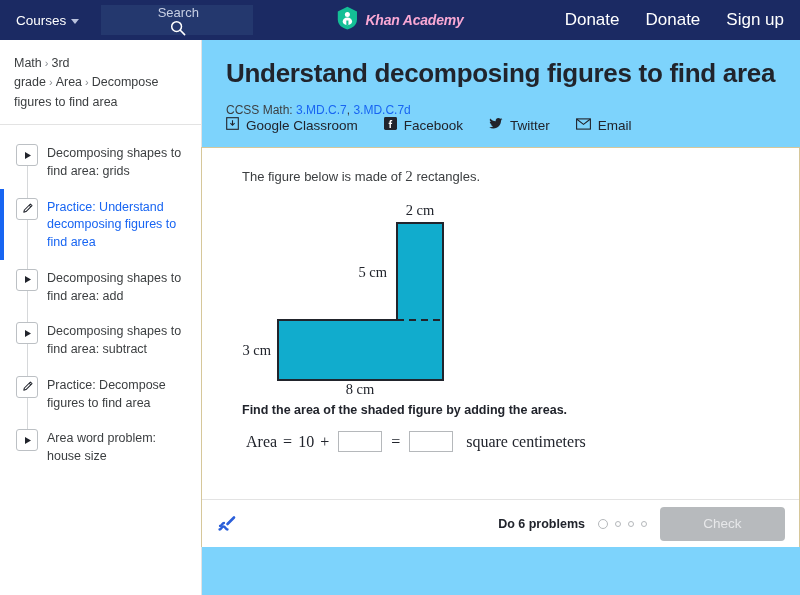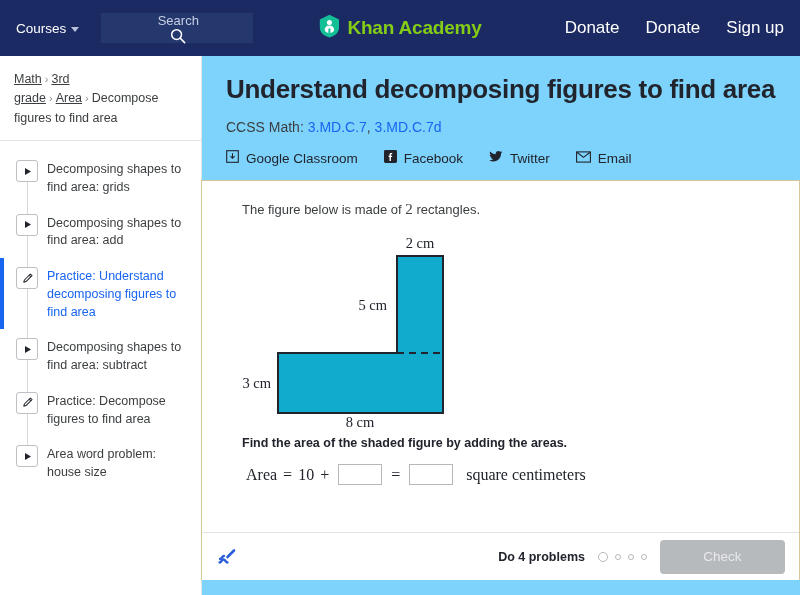"Courses" .topnav { height: 56px -> 40px }
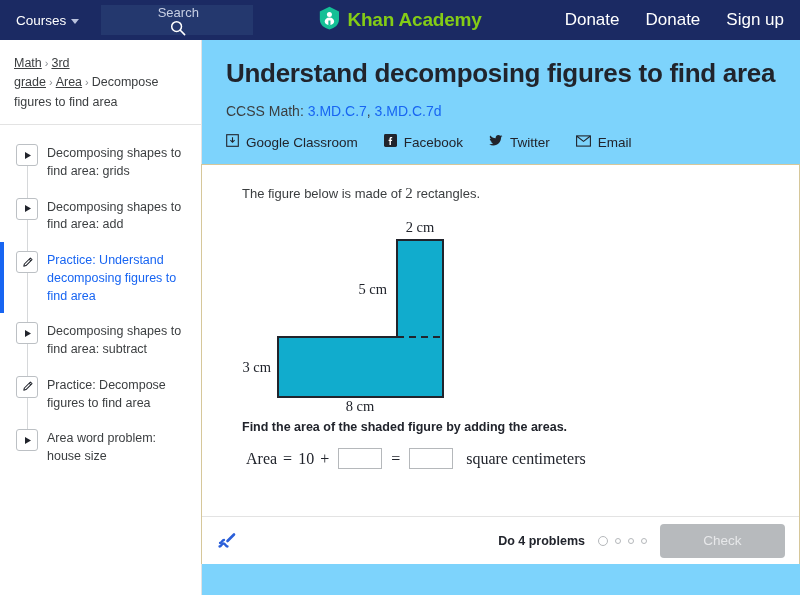"Khan Academy" .brand-name { color: #84cc16 -> #f9a8d4; font-size: 19px -> 14px; font-style: none -> italic }
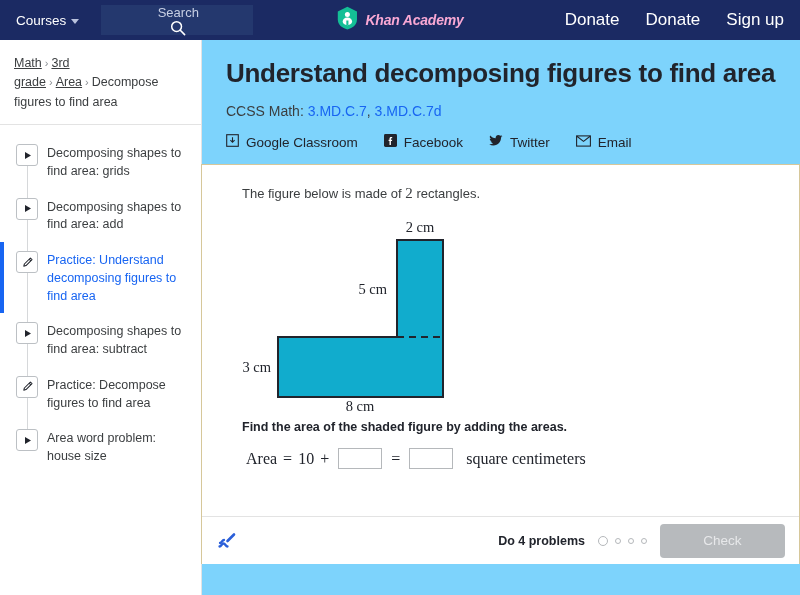"Math" .crumb { text-decoration: underline -> none }
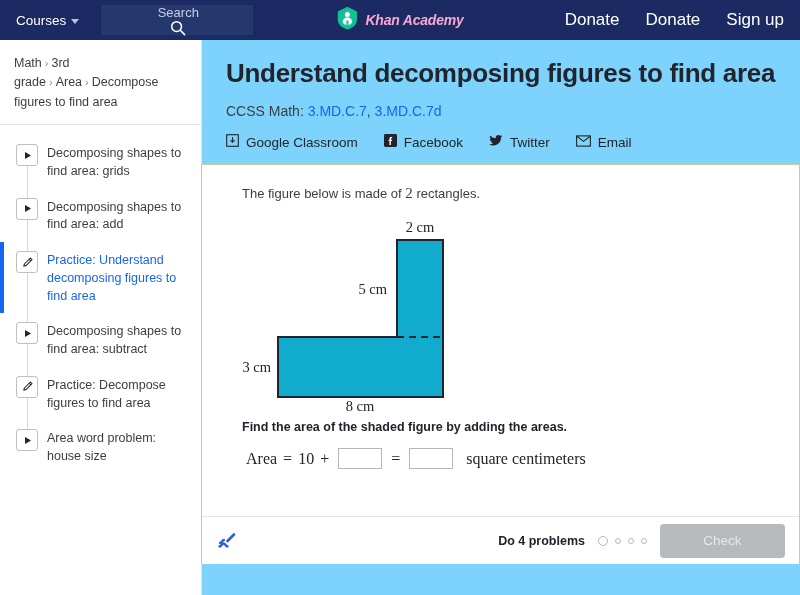"CCSS Math: 3.MD.C.7, 3.MD.C.7d" .ccss { font-size: 14px -> 12px; margin-bottom: 15px -> none }
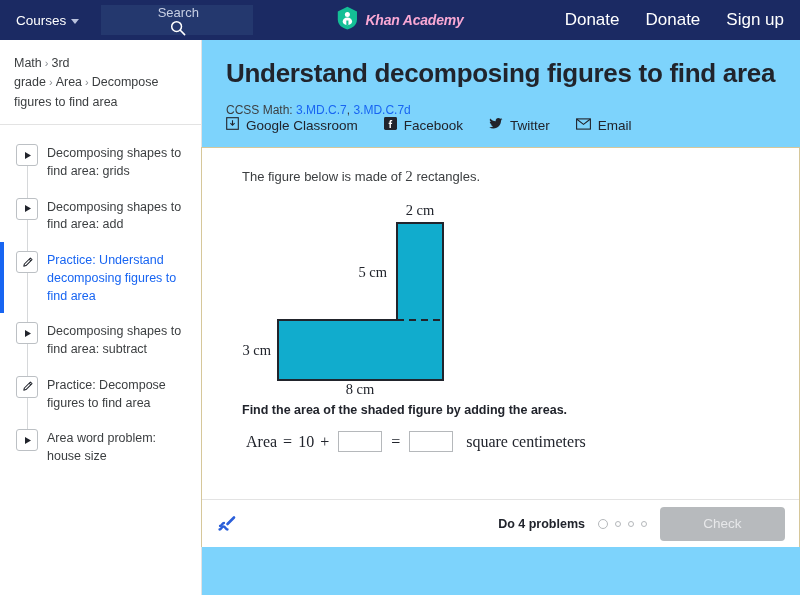"Decomposing shapes to find area: add" div.nav-item { order: before "Practice: Understand decomposing figures" -> after "Practice: Understand decomposing figures" }
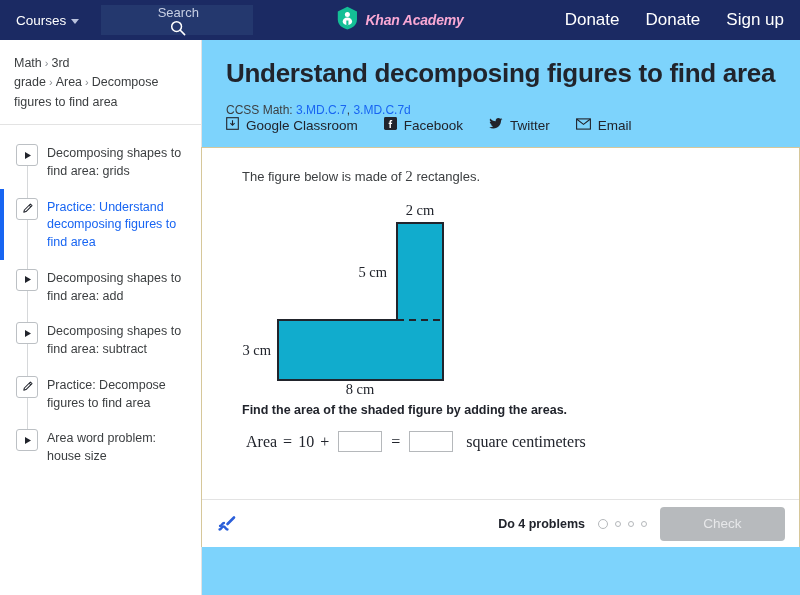"Do 4 problems" span.do-problems { text: 4 -> 6 }
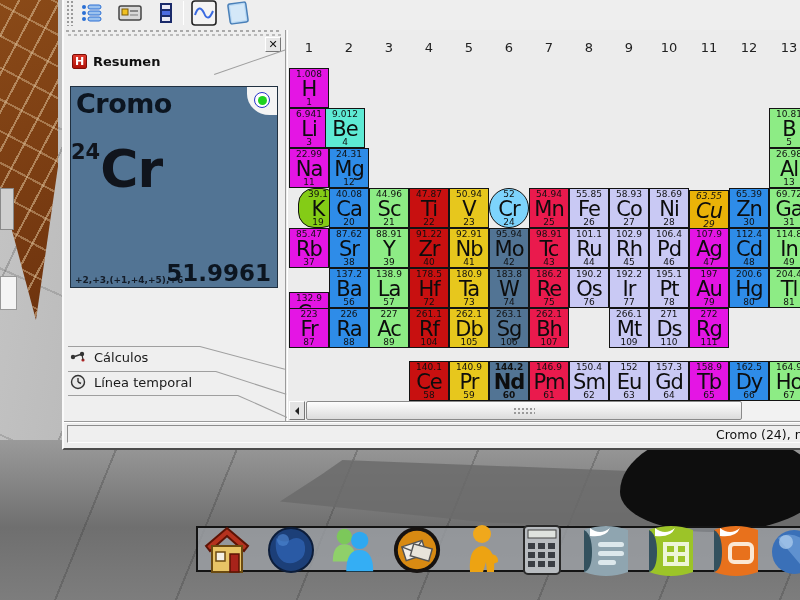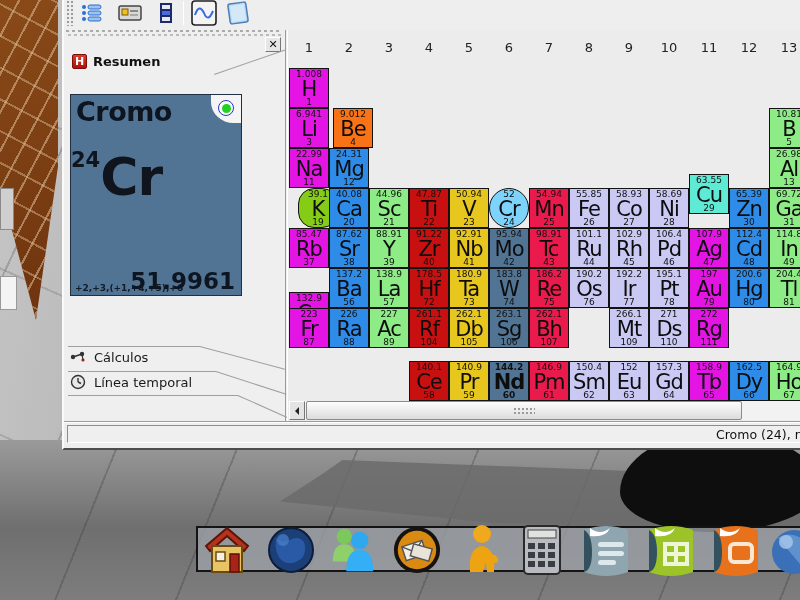"Cromo" .element-card { top: 64px -> 56px; width: 172px -> 208px }
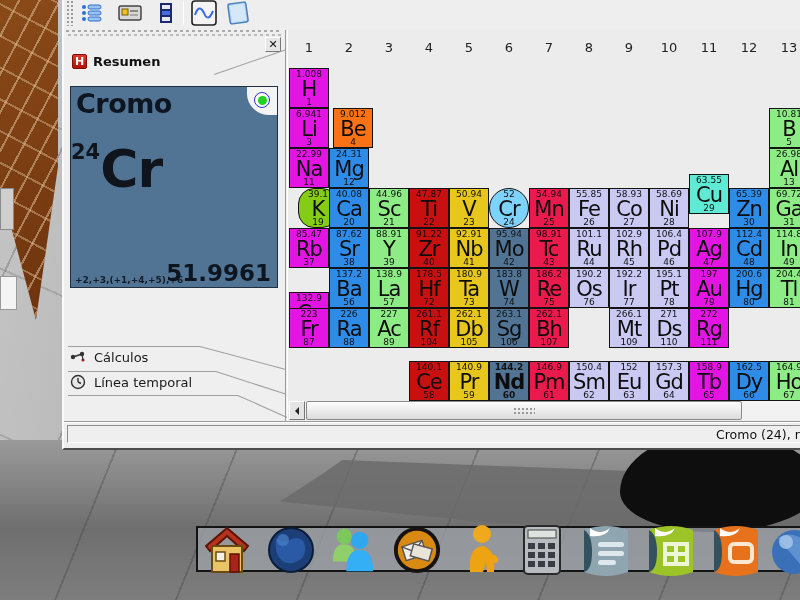"9.012" div.cell { background: #f97316 -> #5eead4; left: 44px -> 36px }
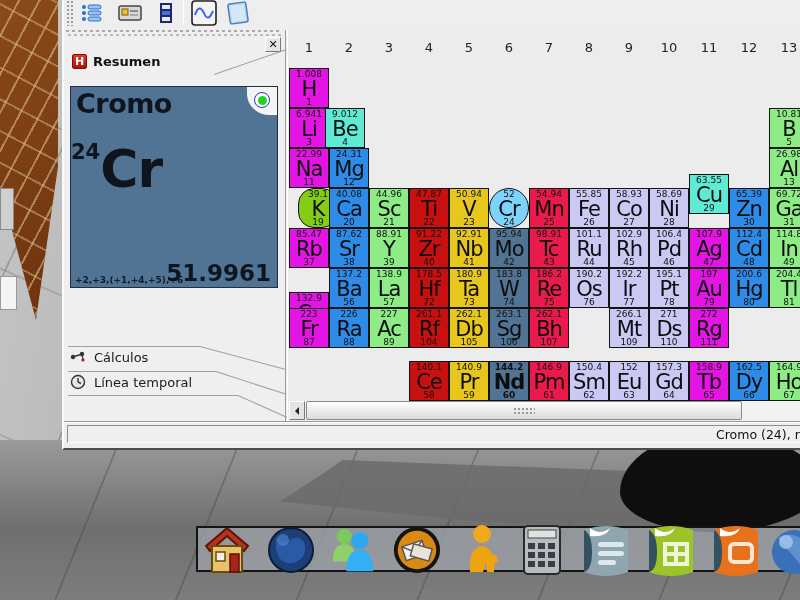"63.55" div.cell { background: #5eead4 -> #eab308; font-style: none -> italic; top: 140px -> 156px }
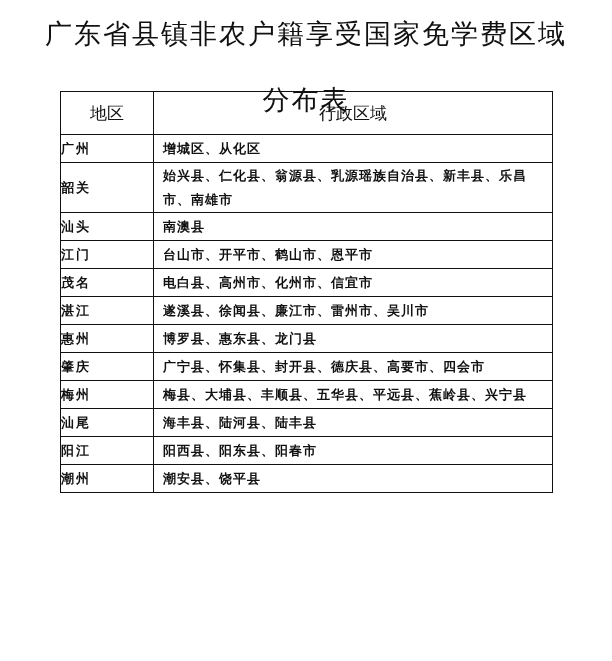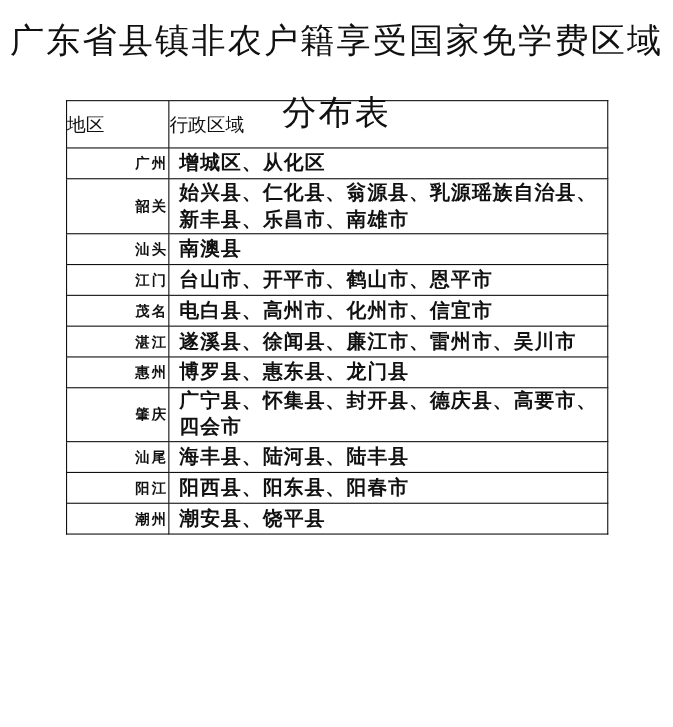"广东省县镇非农户籍享受国家免学费区域" .title { font-size: 31px -> 27px }
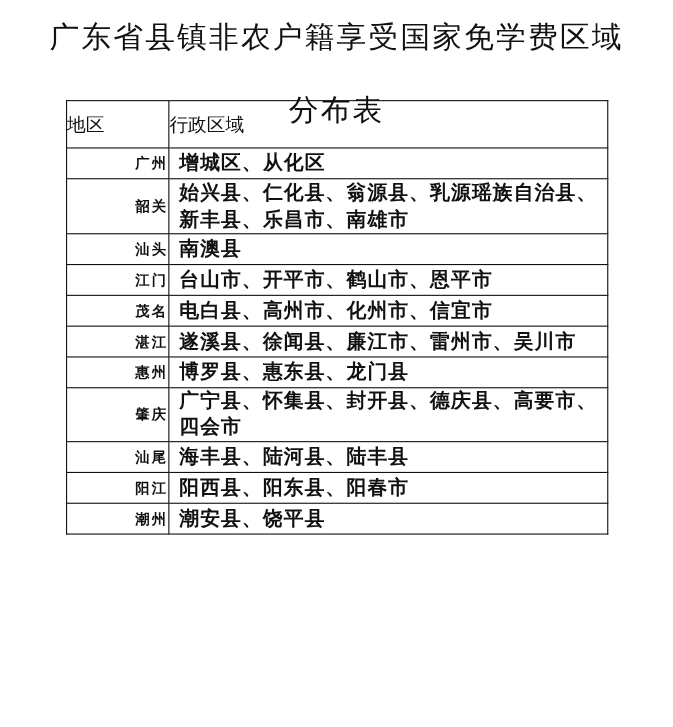"地区" th { text-align: left -> center }
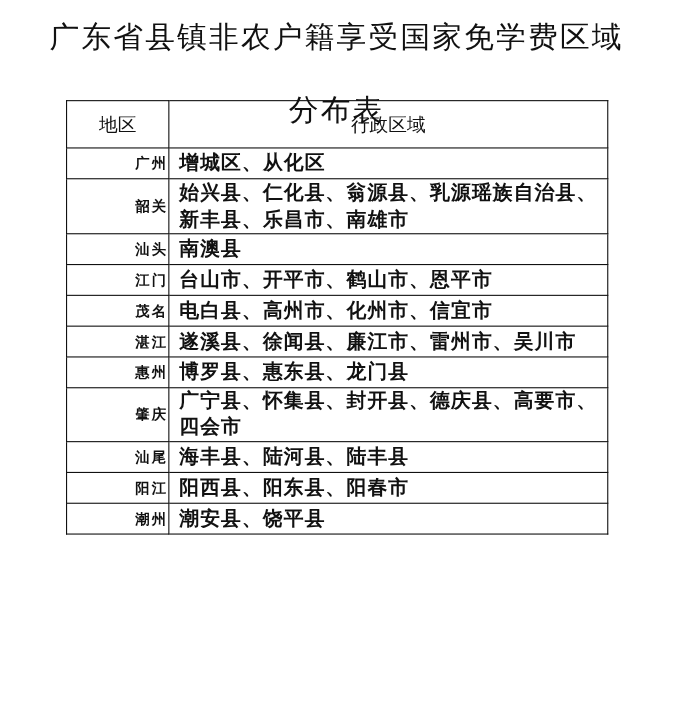"广州" td.area { text-align: right -> left }
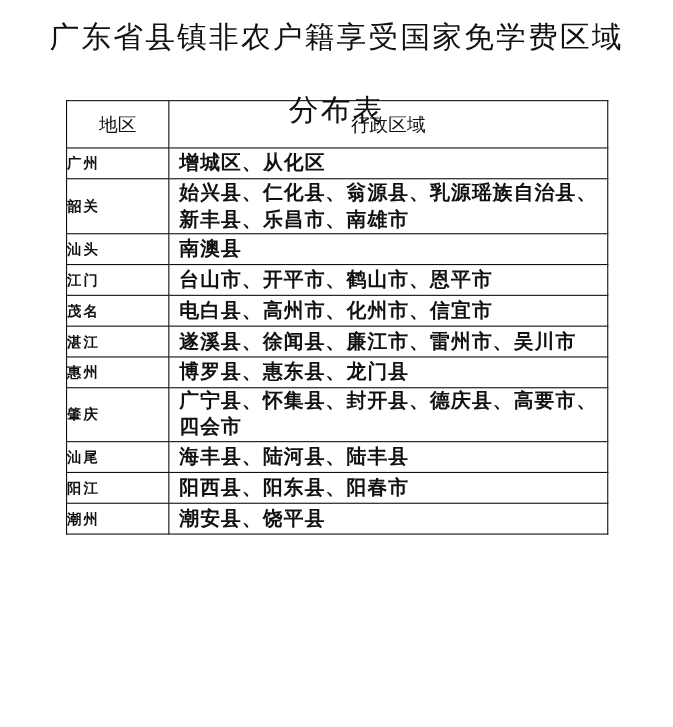"增城区、从化区" td.admin { font-size: 18px -> 13px }
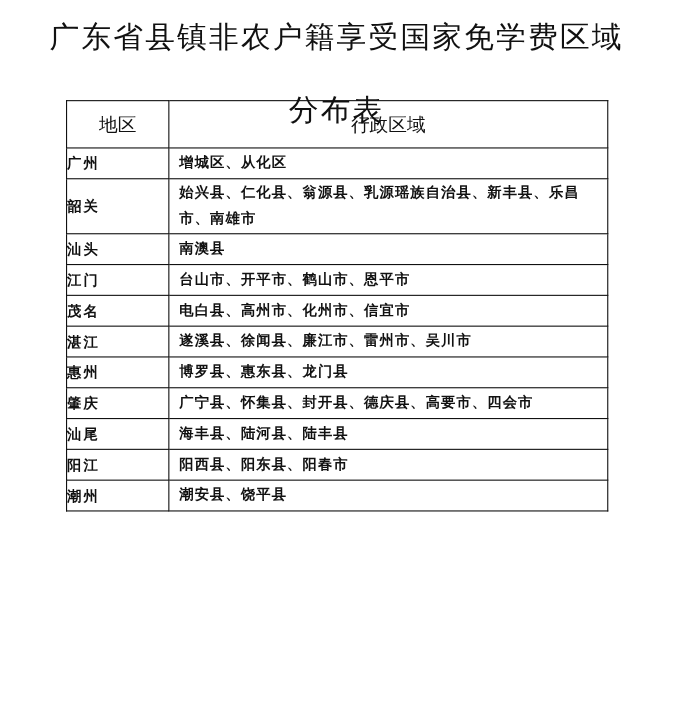"梅州" tr.single { html: none -> <tr> <td>梅州</td> <td>梅县、大埔县、丰顺县、五华县、平远县、蕉岭县、兴宁县</td> </tr> }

_ _ _ _ _ _ _

■ Work item ■
Each record above should be retyped exactly, with no pictures carried over.

■ Problem solution ■
"Courses" .topnav { height: 56px -> 40px }
"Khan Academy" .brand-name { color: #84cc16 -> #f9a8d4; font-size: 19px -> 14px; font-style: none -> italic }
"Math" .crumb { text-decoration: underline -> none }
"CCSS Math: 3.MD.C.7, 3.MD.C.7d" .ccss { font-size: 14px -> 12px; margin-bottom: 15px -> none }
"Decomposing shapes to find area: add" div.nav-item { order: before "Practice: Understand decomposing figures" -> after "Practice: Understand decomposing figures" }
"Do 4 problems" span.do-problems { text: 4 -> 6 }
"Cromo" .element-card { top: 64px -> 56px; width: 172px -> 208px }
"9.012" div.cell { background: #f97316 -> #5eead4; left: 44px -> 36px }
"63.55" div.cell { background: #5eead4 -> #eab308; font-style: none -> italic; top: 140px -> 156px }
"广东省县镇非农户籍享受国家免学费区域" .title { font-size: 31px -> 27px }
"地区" th { text-align: left -> center }
"广州" td.area { text-align: right -> left }
"增城区、从化区" td.admin { font-size: 18px -> 13px }
"梅州" tr.single { html: none -> <tr> <td>梅州</td> <td>梅县、大埔县、丰顺县、五华县、平远县、蕉岭县、兴宁县</td> </tr> }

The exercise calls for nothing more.